■ Problem details:
Please retype the entries that follow exactly as they are, leaving the images behind.

**********

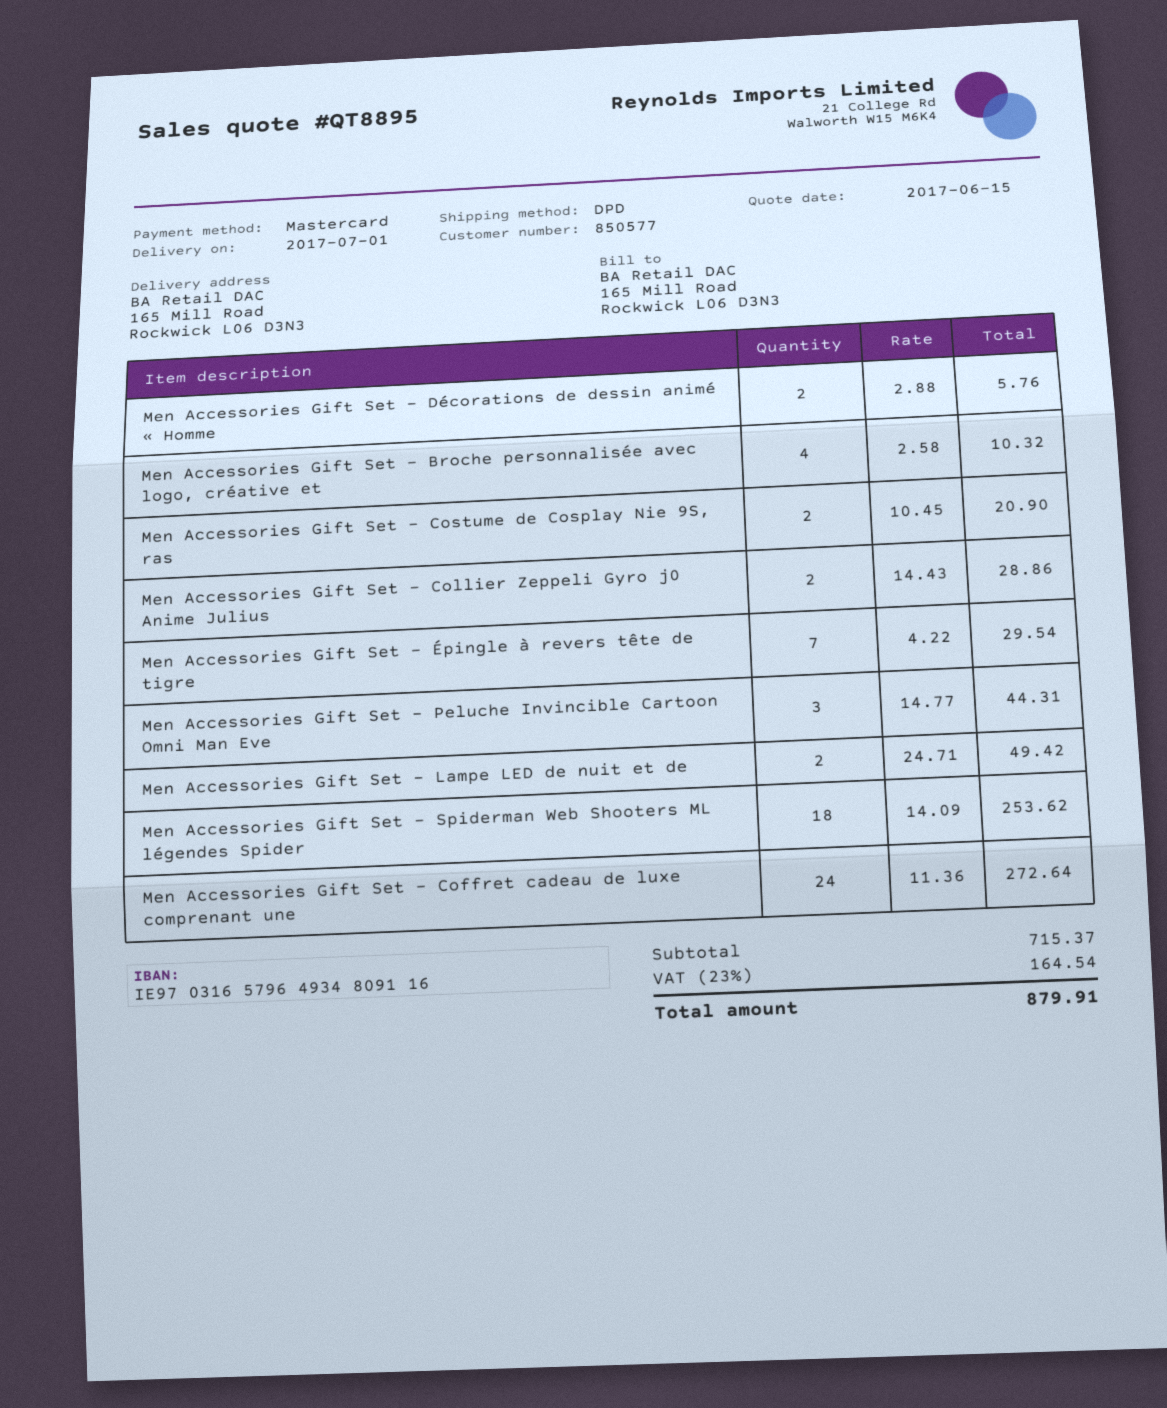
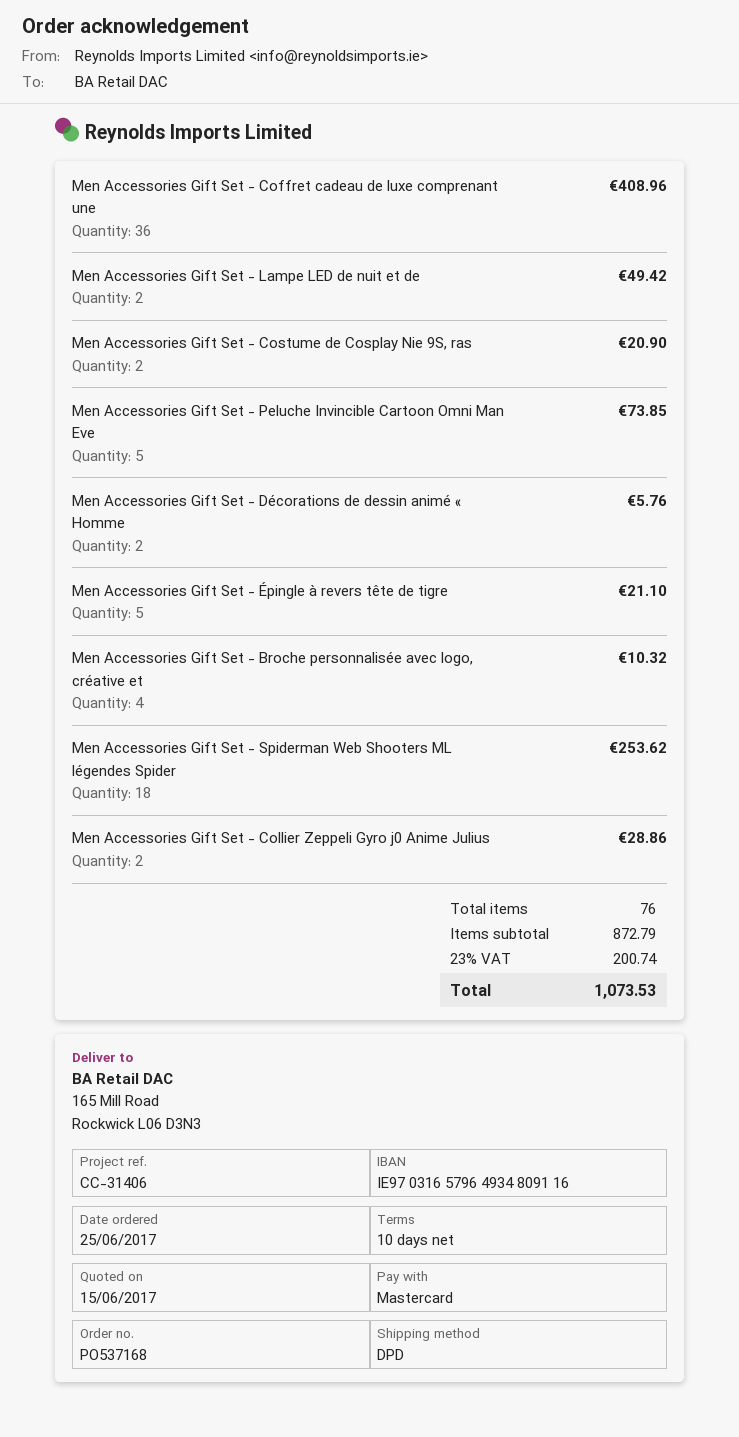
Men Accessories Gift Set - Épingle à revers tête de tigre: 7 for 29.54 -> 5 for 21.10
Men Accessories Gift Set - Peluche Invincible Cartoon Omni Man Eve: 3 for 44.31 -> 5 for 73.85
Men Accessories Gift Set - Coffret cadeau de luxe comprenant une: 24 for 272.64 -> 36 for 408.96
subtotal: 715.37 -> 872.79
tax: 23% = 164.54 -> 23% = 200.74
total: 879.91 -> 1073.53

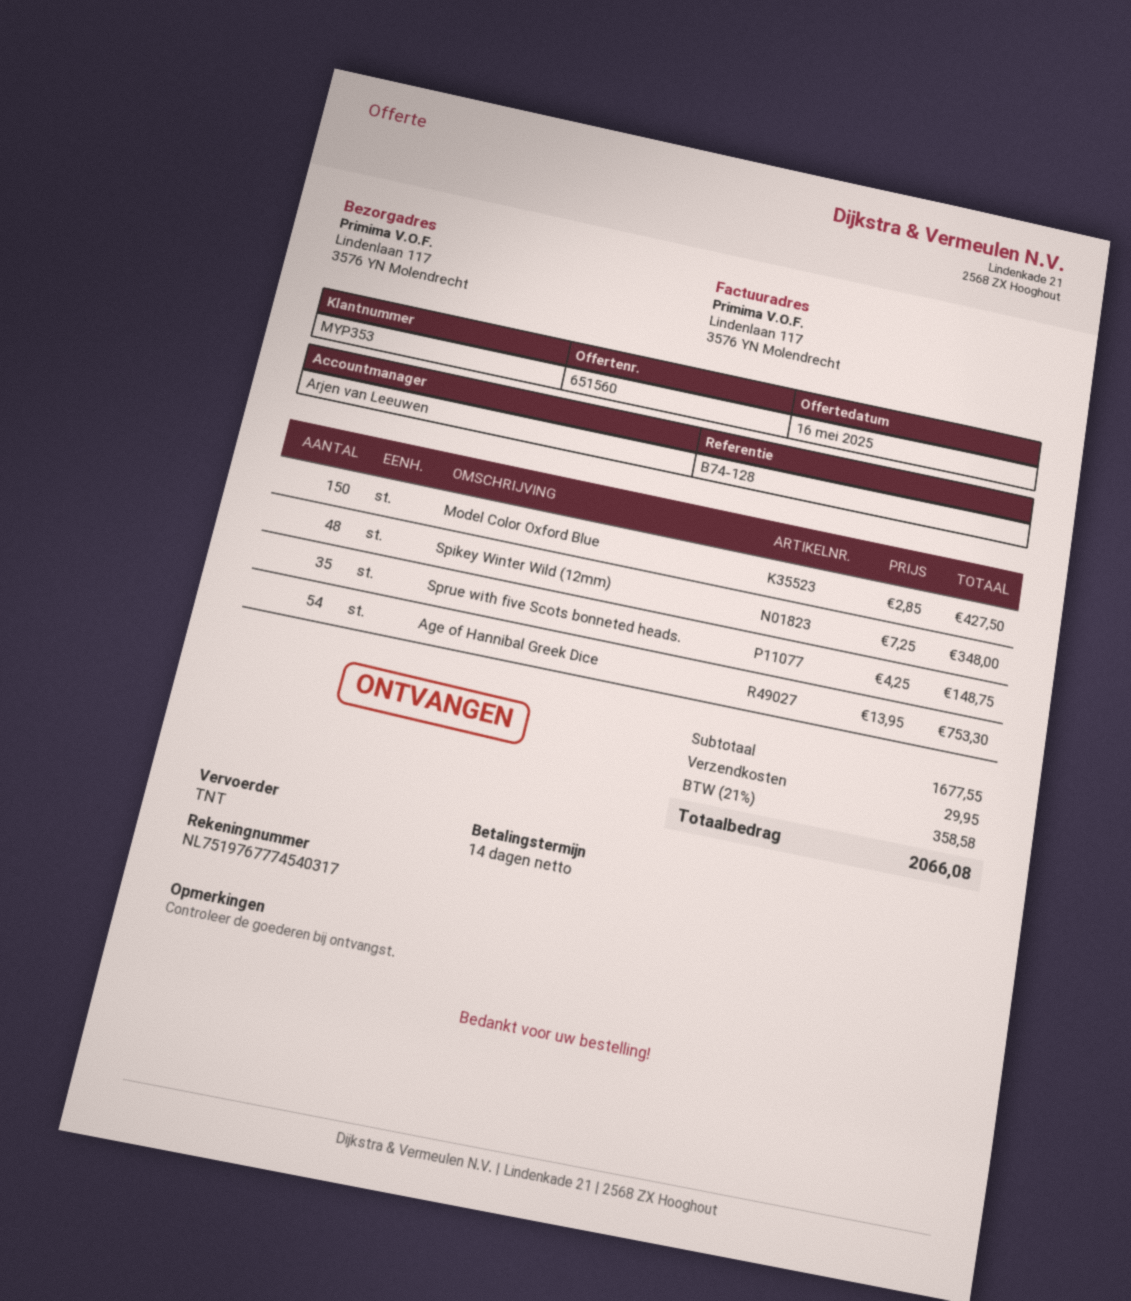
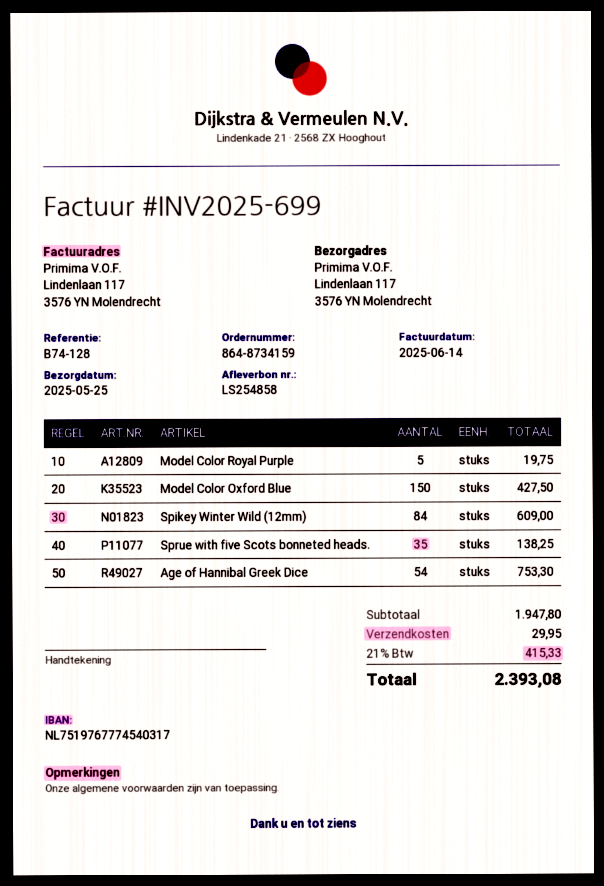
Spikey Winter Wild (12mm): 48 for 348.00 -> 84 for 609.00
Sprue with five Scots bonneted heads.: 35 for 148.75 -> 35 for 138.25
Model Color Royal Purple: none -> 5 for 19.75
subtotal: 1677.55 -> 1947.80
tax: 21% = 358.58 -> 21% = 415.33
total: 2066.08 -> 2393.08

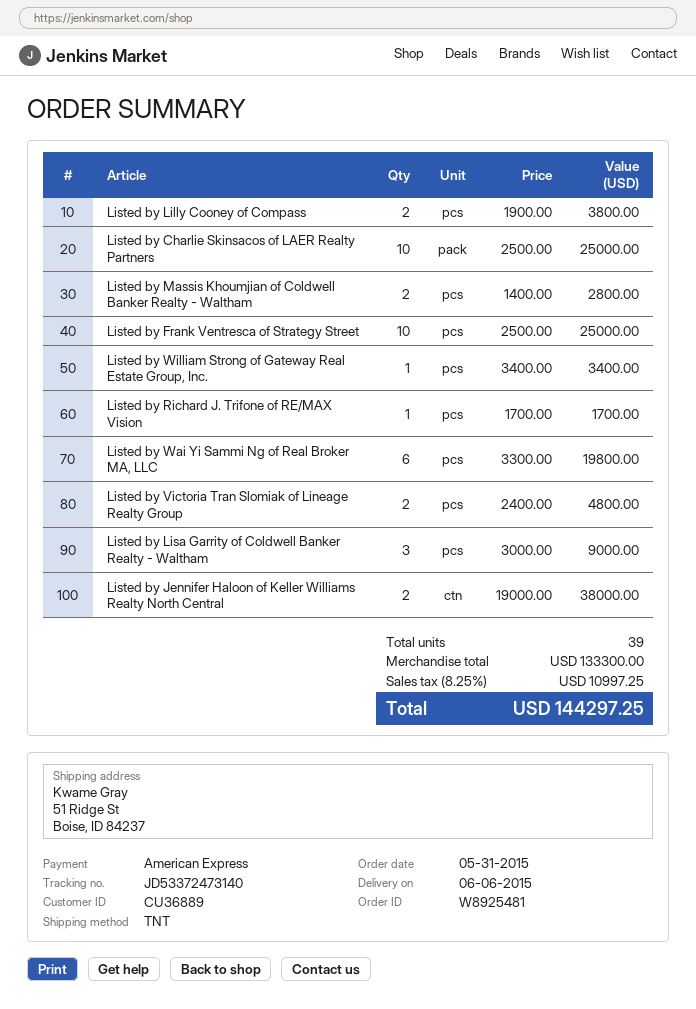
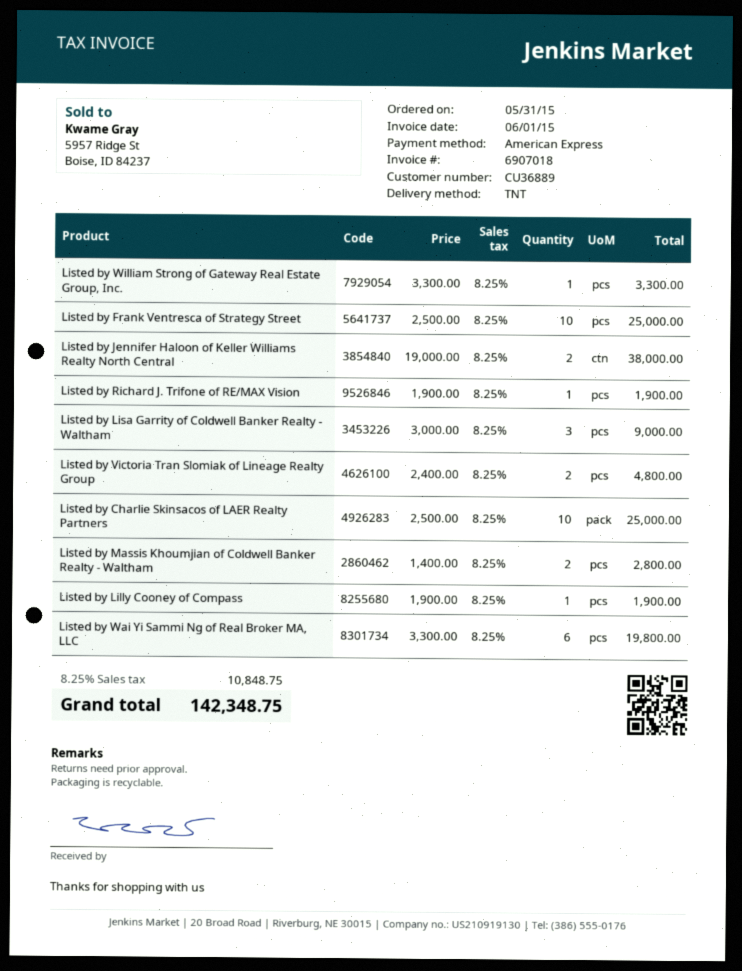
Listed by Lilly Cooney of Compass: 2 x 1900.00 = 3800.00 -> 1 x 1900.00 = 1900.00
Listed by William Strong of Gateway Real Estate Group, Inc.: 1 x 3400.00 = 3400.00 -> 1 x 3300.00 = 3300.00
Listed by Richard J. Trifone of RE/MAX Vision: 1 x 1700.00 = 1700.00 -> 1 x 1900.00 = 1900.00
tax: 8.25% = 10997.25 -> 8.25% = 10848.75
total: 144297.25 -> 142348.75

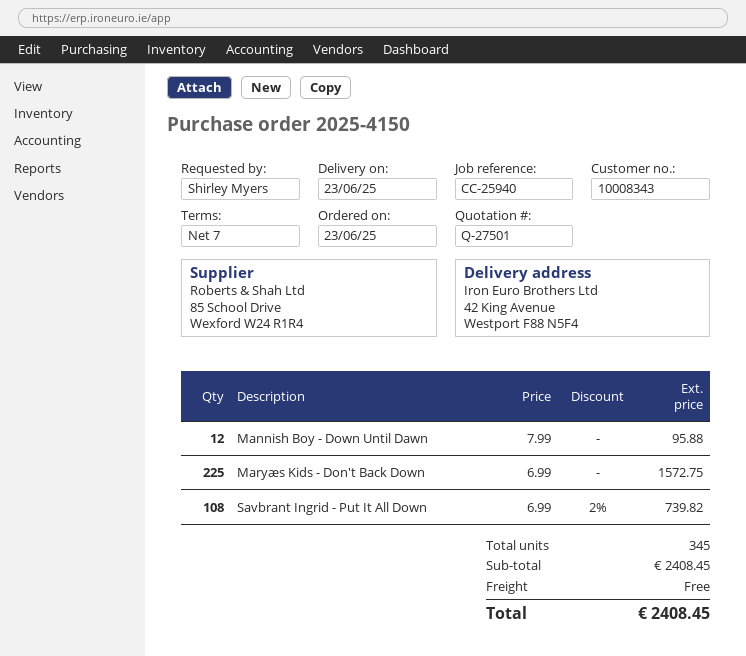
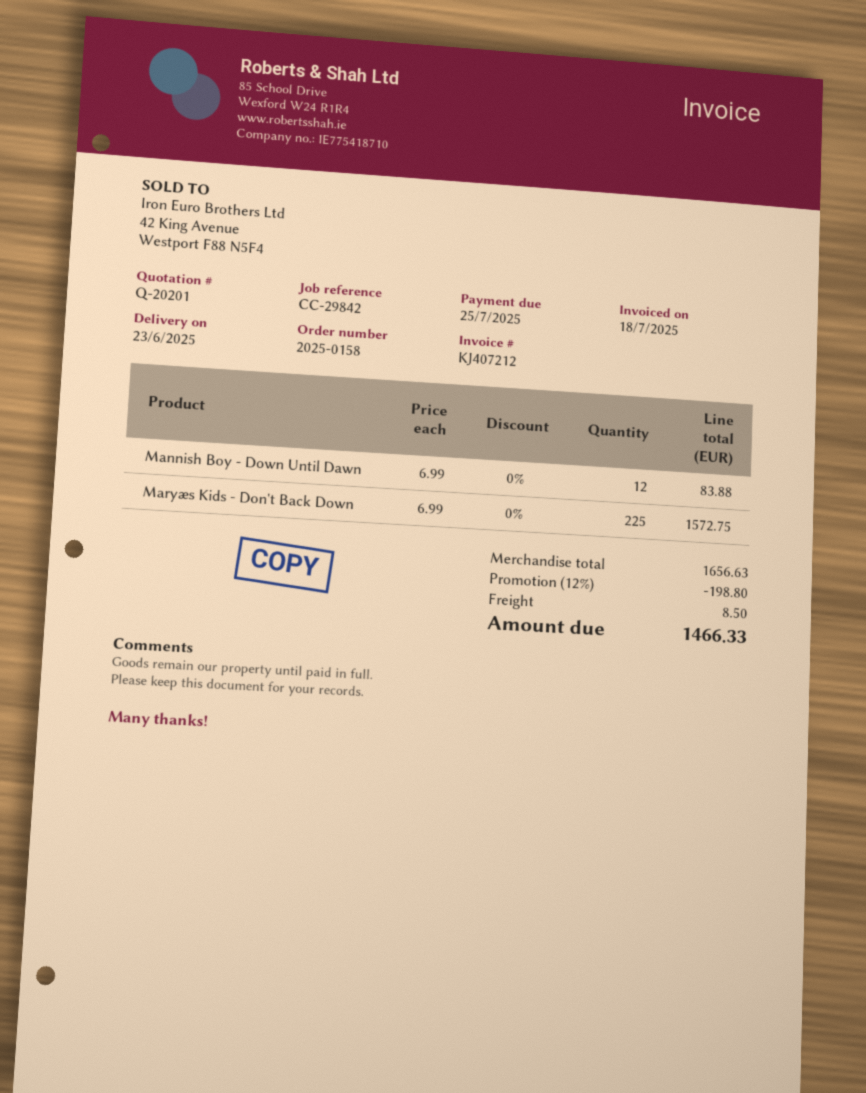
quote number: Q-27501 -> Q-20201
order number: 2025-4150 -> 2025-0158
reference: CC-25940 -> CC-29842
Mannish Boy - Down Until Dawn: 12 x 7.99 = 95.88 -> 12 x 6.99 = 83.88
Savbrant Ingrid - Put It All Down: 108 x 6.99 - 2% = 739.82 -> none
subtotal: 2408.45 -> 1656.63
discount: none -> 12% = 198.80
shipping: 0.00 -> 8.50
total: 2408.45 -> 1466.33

**********

■ Result of this exercise:
Men Accessories Gift Set - Épingle à revers tête de tigre: 7 for 29.54 -> 5 for 21.10
Men Accessories Gift Set - Peluche Invincible Cartoon Omni Man Eve: 3 for 44.31 -> 5 for 73.85
Men Accessories Gift Set - Coffret cadeau de luxe comprenant une: 24 for 272.64 -> 36 for 408.96
subtotal: 715.37 -> 872.79
tax: 23% = 164.54 -> 23% = 200.74
total: 879.91 -> 1073.53

Spikey Winter Wild (12mm): 48 for 348.00 -> 84 for 609.00
Sprue with five Scots bonneted heads.: 35 for 148.75 -> 35 for 138.25
Model Color Royal Purple: none -> 5 for 19.75
subtotal: 1677.55 -> 1947.80
tax: 21% = 358.58 -> 21% = 415.33
total: 2066.08 -> 2393.08

Listed by Lilly Cooney of Compass: 2 x 1900.00 = 3800.00 -> 1 x 1900.00 = 1900.00
Listed by William Strong of Gateway Real Estate Group, Inc.: 1 x 3400.00 = 3400.00 -> 1 x 3300.00 = 3300.00
Listed by Richard J. Trifone of RE/MAX Vision: 1 x 1700.00 = 1700.00 -> 1 x 1900.00 = 1900.00
tax: 8.25% = 10997.25 -> 8.25% = 10848.75
total: 144297.25 -> 142348.75

quote number: Q-27501 -> Q-20201
order number: 2025-4150 -> 2025-0158
reference: CC-25940 -> CC-29842
Mannish Boy - Down Until Dawn: 12 x 7.99 = 95.88 -> 12 x 6.99 = 83.88
Savbrant Ingrid - Put It All Down: 108 x 6.99 - 2% = 739.82 -> none
subtotal: 2408.45 -> 1656.63
discount: none -> 12% = 198.80
shipping: 0.00 -> 8.50
total: 2408.45 -> 1466.33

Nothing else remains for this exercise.